▶ _Web page revision data_:
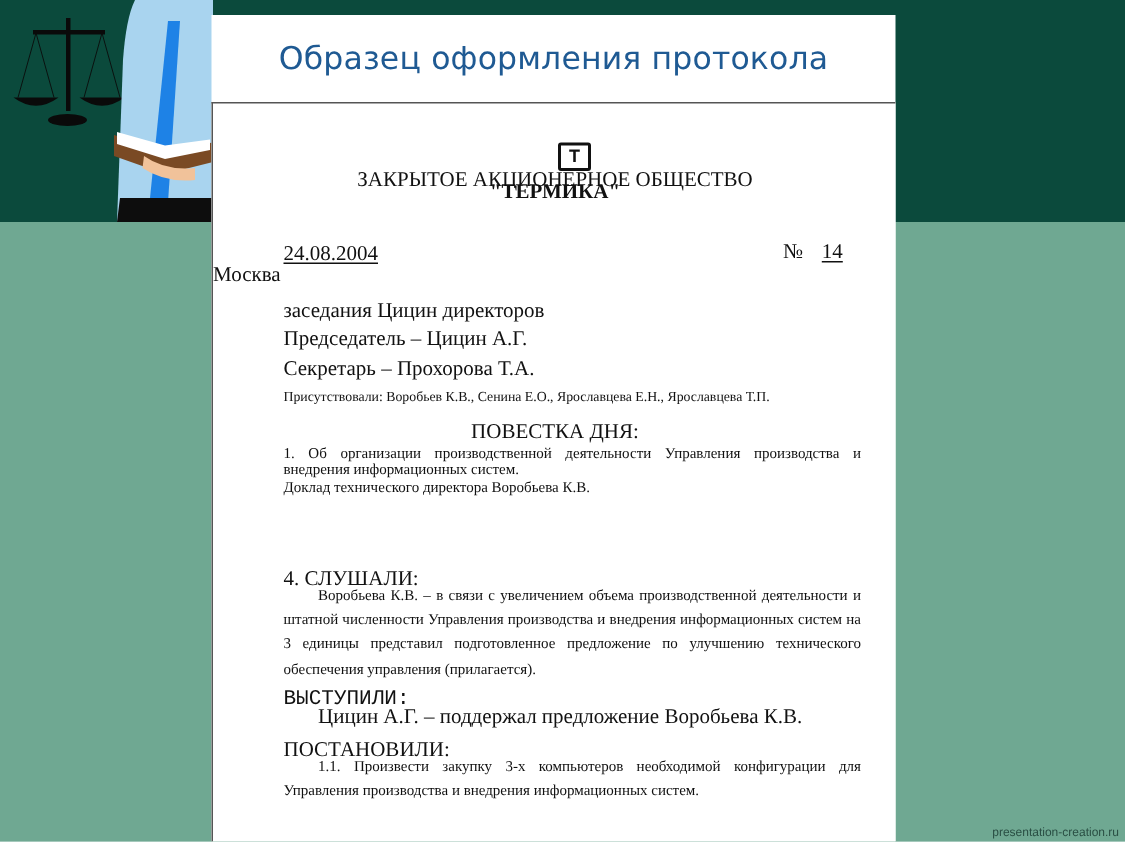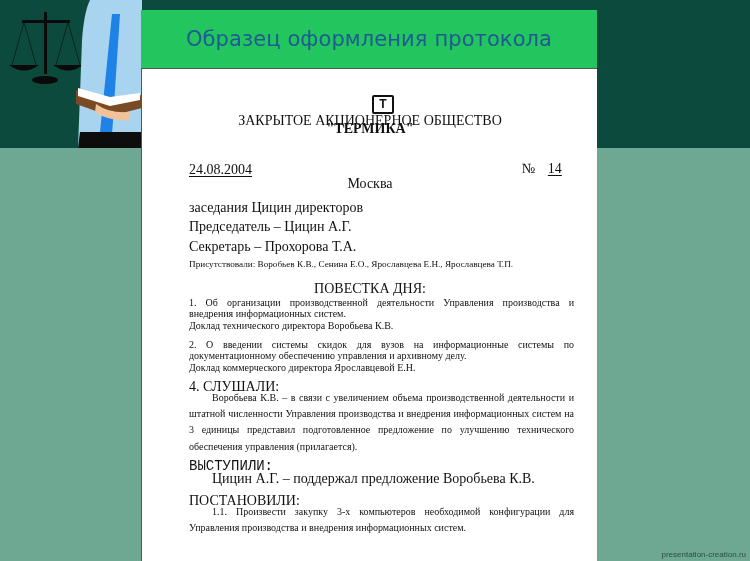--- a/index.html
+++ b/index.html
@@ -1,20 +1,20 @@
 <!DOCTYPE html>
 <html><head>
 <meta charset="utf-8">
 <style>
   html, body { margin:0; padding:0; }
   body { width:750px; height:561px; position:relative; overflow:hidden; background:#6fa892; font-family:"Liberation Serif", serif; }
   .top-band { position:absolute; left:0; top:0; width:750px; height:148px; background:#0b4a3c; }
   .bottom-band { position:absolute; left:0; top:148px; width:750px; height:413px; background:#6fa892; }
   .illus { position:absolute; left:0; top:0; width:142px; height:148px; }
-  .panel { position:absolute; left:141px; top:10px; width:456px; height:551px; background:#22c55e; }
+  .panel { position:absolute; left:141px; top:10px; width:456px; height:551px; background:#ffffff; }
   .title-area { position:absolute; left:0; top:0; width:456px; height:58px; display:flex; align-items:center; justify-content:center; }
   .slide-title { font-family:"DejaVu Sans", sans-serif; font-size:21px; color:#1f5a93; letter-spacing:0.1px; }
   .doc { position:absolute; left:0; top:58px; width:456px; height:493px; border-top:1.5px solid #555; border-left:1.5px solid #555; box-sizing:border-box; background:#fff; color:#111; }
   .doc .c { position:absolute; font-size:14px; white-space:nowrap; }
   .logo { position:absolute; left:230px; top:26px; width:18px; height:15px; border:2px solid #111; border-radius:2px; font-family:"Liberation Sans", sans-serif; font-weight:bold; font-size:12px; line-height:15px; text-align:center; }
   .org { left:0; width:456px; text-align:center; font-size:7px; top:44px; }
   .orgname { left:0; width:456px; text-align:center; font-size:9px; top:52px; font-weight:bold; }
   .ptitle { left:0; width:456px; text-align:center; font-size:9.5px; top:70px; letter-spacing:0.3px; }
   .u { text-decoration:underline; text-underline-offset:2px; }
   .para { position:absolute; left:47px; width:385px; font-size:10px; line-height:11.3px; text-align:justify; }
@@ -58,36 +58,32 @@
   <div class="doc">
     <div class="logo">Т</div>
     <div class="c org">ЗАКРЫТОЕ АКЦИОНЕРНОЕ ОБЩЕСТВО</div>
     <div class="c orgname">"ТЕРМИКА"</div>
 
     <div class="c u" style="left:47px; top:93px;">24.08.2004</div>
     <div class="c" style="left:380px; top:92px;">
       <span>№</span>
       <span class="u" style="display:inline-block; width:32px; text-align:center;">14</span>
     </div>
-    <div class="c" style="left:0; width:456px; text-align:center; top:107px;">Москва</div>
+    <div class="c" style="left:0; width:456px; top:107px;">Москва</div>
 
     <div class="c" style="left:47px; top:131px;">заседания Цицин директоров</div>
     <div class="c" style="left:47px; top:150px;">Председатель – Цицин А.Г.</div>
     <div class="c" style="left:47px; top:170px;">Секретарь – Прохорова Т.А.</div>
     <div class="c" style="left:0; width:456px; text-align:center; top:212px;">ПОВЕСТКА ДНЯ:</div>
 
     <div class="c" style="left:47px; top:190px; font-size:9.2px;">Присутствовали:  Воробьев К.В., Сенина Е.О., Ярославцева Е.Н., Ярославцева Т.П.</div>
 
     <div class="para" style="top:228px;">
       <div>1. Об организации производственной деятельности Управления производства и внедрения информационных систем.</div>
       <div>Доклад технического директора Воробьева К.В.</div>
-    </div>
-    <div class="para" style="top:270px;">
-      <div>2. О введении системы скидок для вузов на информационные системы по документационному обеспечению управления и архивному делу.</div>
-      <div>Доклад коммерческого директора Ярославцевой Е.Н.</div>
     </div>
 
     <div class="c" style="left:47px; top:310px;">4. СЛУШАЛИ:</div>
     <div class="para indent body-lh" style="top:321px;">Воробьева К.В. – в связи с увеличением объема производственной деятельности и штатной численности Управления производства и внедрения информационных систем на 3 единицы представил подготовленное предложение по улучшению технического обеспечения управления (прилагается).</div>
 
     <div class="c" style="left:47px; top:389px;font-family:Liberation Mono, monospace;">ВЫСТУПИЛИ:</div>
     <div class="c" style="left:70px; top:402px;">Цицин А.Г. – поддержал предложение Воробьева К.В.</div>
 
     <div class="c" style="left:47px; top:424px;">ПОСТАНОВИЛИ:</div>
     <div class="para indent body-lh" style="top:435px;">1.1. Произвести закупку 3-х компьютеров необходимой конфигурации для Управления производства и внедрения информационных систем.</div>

---

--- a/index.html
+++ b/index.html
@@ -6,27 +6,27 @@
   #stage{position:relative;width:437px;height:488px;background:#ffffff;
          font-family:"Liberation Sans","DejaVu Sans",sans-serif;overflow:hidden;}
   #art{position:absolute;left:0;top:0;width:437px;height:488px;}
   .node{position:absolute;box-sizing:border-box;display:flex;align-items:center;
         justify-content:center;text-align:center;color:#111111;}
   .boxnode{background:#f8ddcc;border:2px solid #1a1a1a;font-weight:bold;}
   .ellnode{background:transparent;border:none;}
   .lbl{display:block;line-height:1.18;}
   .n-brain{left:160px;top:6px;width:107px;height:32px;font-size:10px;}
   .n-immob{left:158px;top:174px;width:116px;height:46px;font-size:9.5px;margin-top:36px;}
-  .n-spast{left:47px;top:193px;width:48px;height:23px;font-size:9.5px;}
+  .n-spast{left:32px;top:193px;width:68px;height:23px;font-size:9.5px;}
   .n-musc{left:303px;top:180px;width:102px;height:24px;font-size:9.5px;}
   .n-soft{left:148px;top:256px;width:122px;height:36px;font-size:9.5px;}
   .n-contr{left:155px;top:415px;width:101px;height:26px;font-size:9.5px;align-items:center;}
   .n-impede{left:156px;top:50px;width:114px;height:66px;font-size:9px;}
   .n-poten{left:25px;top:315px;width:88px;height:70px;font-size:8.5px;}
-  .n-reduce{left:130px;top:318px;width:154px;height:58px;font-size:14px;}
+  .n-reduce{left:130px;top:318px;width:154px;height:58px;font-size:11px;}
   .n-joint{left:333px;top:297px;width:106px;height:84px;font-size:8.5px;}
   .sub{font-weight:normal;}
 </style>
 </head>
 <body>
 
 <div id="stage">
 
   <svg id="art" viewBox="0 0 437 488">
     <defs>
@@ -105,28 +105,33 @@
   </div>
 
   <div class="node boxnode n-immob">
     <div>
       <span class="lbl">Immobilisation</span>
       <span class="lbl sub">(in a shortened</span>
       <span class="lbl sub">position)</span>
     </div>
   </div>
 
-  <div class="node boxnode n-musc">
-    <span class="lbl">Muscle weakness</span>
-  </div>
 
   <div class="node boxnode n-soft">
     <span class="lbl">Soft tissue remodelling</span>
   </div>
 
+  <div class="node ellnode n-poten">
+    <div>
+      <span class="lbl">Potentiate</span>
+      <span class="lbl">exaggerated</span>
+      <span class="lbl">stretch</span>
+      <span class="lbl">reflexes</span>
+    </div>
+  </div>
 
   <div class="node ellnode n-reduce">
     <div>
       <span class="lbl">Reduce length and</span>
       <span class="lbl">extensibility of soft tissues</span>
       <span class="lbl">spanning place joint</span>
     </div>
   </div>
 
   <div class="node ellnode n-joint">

▶ _ABOUT THIS TASK_: All lines above from the line with "left:0; top:0; width:456px;" through the line with "position:absolute; font-size:14px; white-space:nowrap;", both included, are to be set down exactly, with nothing else.

▶ _TASK SOLUTION_:
   .title-area { position:absolute; left:0; top:0; width:456px; height:58px; display:flex; align-items:center; justify-content:center; }
   .slide-title { font-family:"DejaVu Sans", sans-serif; font-size:21px; color:#1f5a93; letter-spacing:0.1px; }
   .doc { position:absolute; left:0; top:58px; width:456px; height:493px; border-top:1.5px solid #555; border-left:1.5px solid #555; box-sizing:border-box; background:#fff; color:#111; }
   .doc .c { position:absolute; font-size:14px; white-space:nowrap; }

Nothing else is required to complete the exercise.